===== Data shown =====

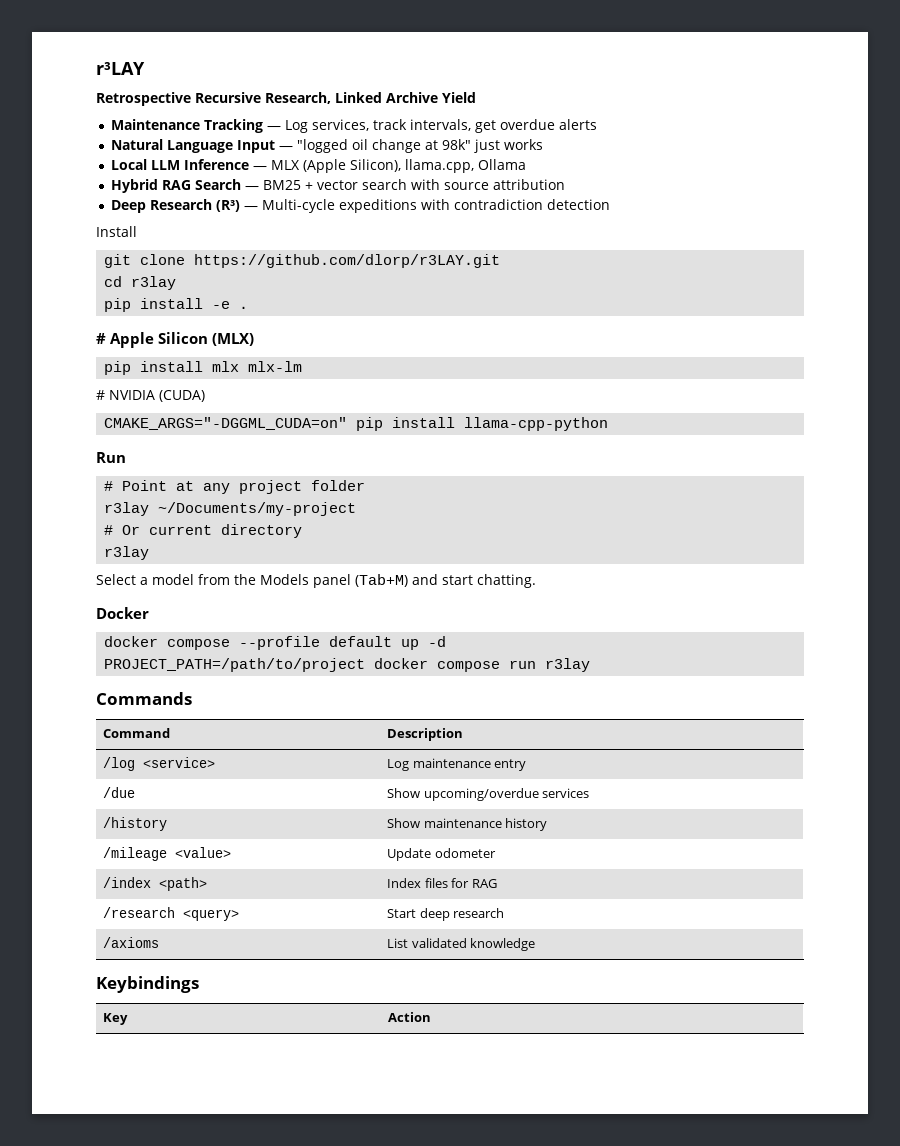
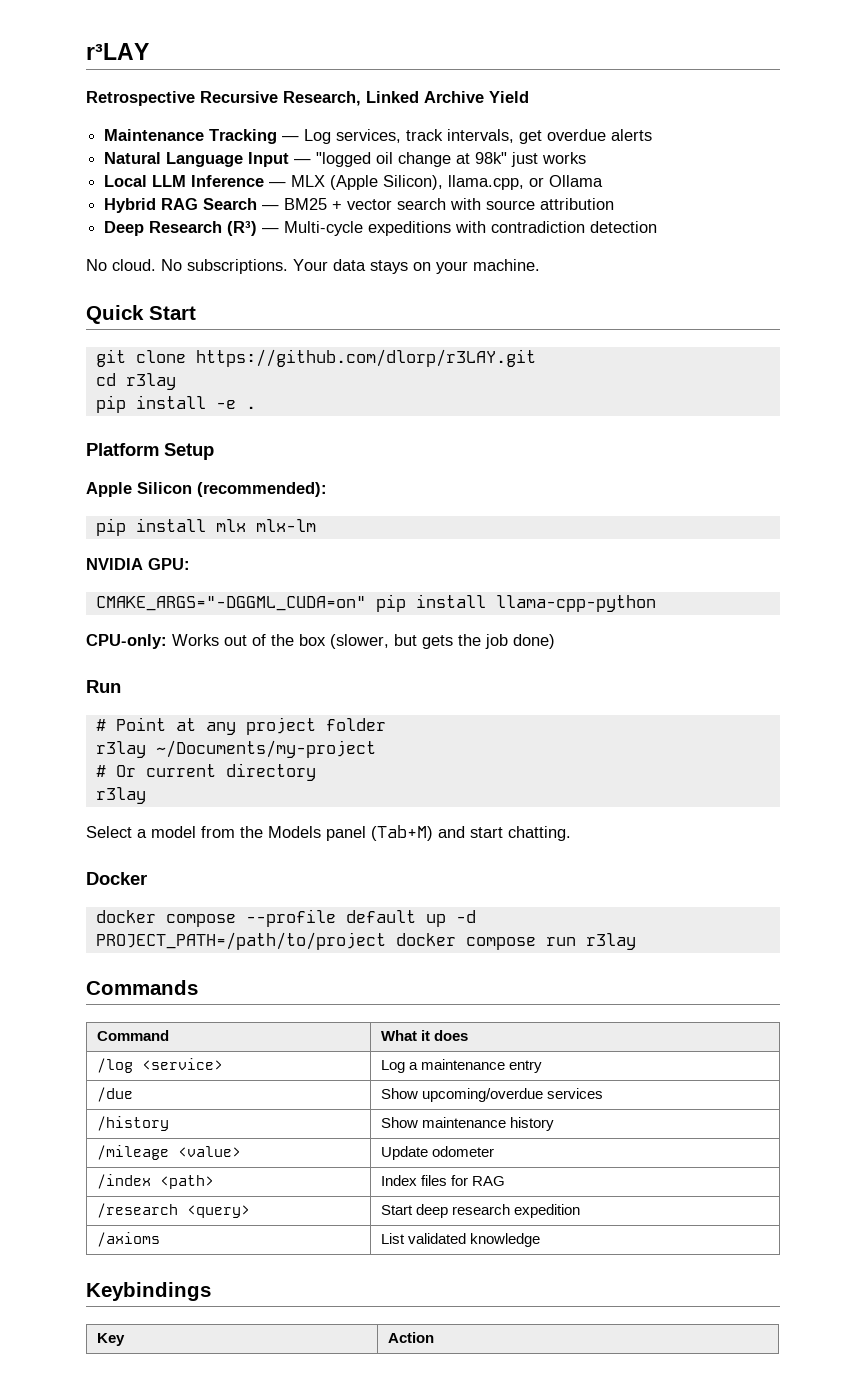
- Local LLM Inference — MLX (Apple Silicon), llama.cpp, Ollama
+ Local LLM Inference — MLX (Apple Silicon), llama.cpp, or Ollama
- Install
+ No cloud. No subscriptions. Your data stays on your machine.
+ Quick Start
- # Apple Silicon (MLX)
+ Platform Setup
+ Apple Silicon (recommended):
- # NVIDIA (CUDA)
+ NVIDIA GPU:
+ CPU-only: Works out of the box (slower, but gets the job done)
- Command | Description
+ Command | What it does
- /log <service> | Log maintenance entry
+ /log <service> | Log a maintenance entry
- /research <query> | Start deep research
+ /research <query> | Start deep research expedition

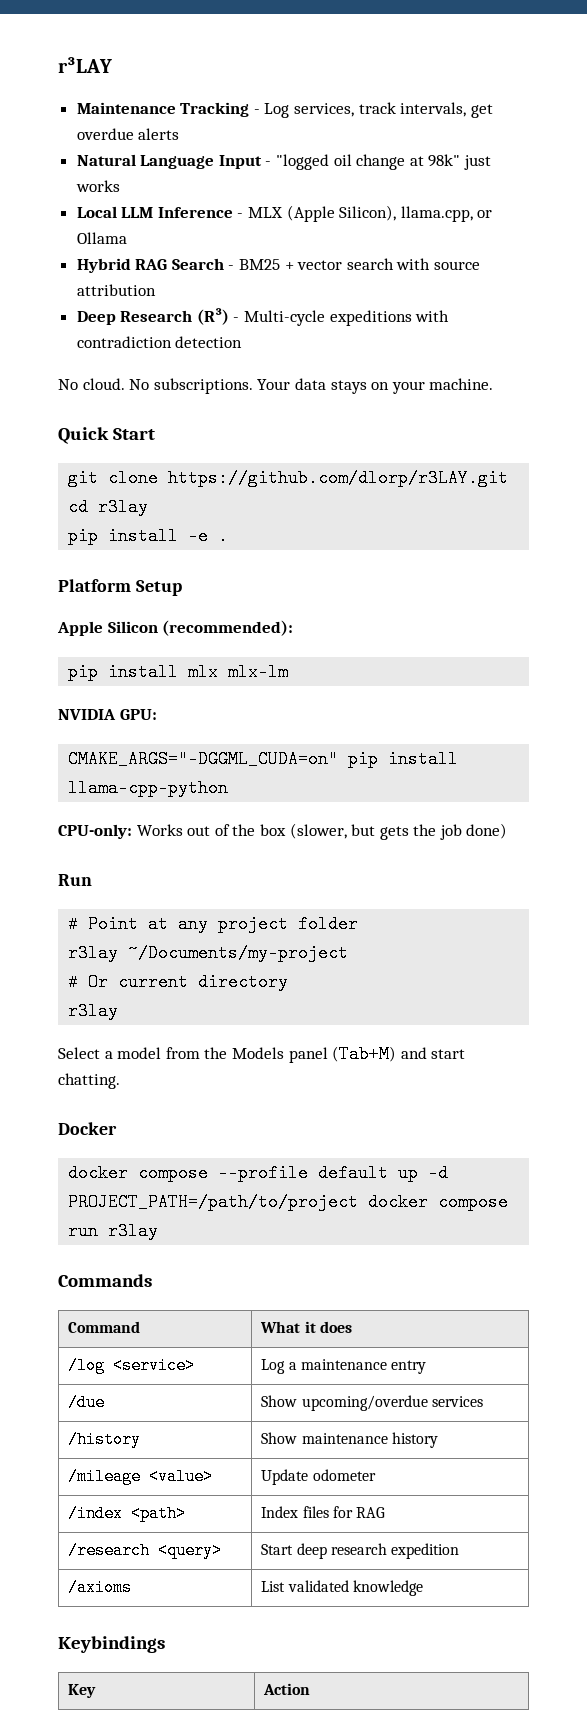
- Retrospective Recursive Research, Linked Archive Yield
- Maintenance Tracking — Log services, track intervals, get overdue alerts
+ Maintenance Tracking - Log services, track intervals, get overdue alerts
- Natural Language Input — "logged oil change at 98k" just works
+ Natural Language Input - "logged oil change at 98k" just works
- Local LLM Inference — MLX (Apple Silicon), llama.cpp, or Ollama
+ Local LLM Inference - MLX (Apple Silicon), llama.cpp, or Ollama
- Hybrid RAG Search — BM25 + vector search with source attribution
+ Hybrid RAG Search - BM25 + vector search with source attribution
- Deep Research (R³) — Multi-cycle expeditions with contradiction detection
+ Deep Research (R³) - Multi-cycle expeditions with contradiction detection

=====

> **Try it**:
Once the line with "- Retrospective Recursive" is found, transcribe it and each line after it through the final line of the entries, exactly and only.

> **Result for this task**:
- Retrospective Recursive Research, Linked Archive Yield
- Maintenance Tracking — Log services, track intervals, get overdue alerts
+ Maintenance Tracking - Log services, track intervals, get overdue alerts
- Natural Language Input — "logged oil change at 98k" just works
+ Natural Language Input - "logged oil change at 98k" just works
- Local LLM Inference — MLX (Apple Silicon), llama.cpp, or Ollama
+ Local LLM Inference - MLX (Apple Silicon), llama.cpp, or Ollama
- Hybrid RAG Search — BM25 + vector search with source attribution
+ Hybrid RAG Search - BM25 + vector search with source attribution
- Deep Research (R³) — Multi-cycle expeditions with contradiction detection
+ Deep Research (R³) - Multi-cycle expeditions with contradiction detection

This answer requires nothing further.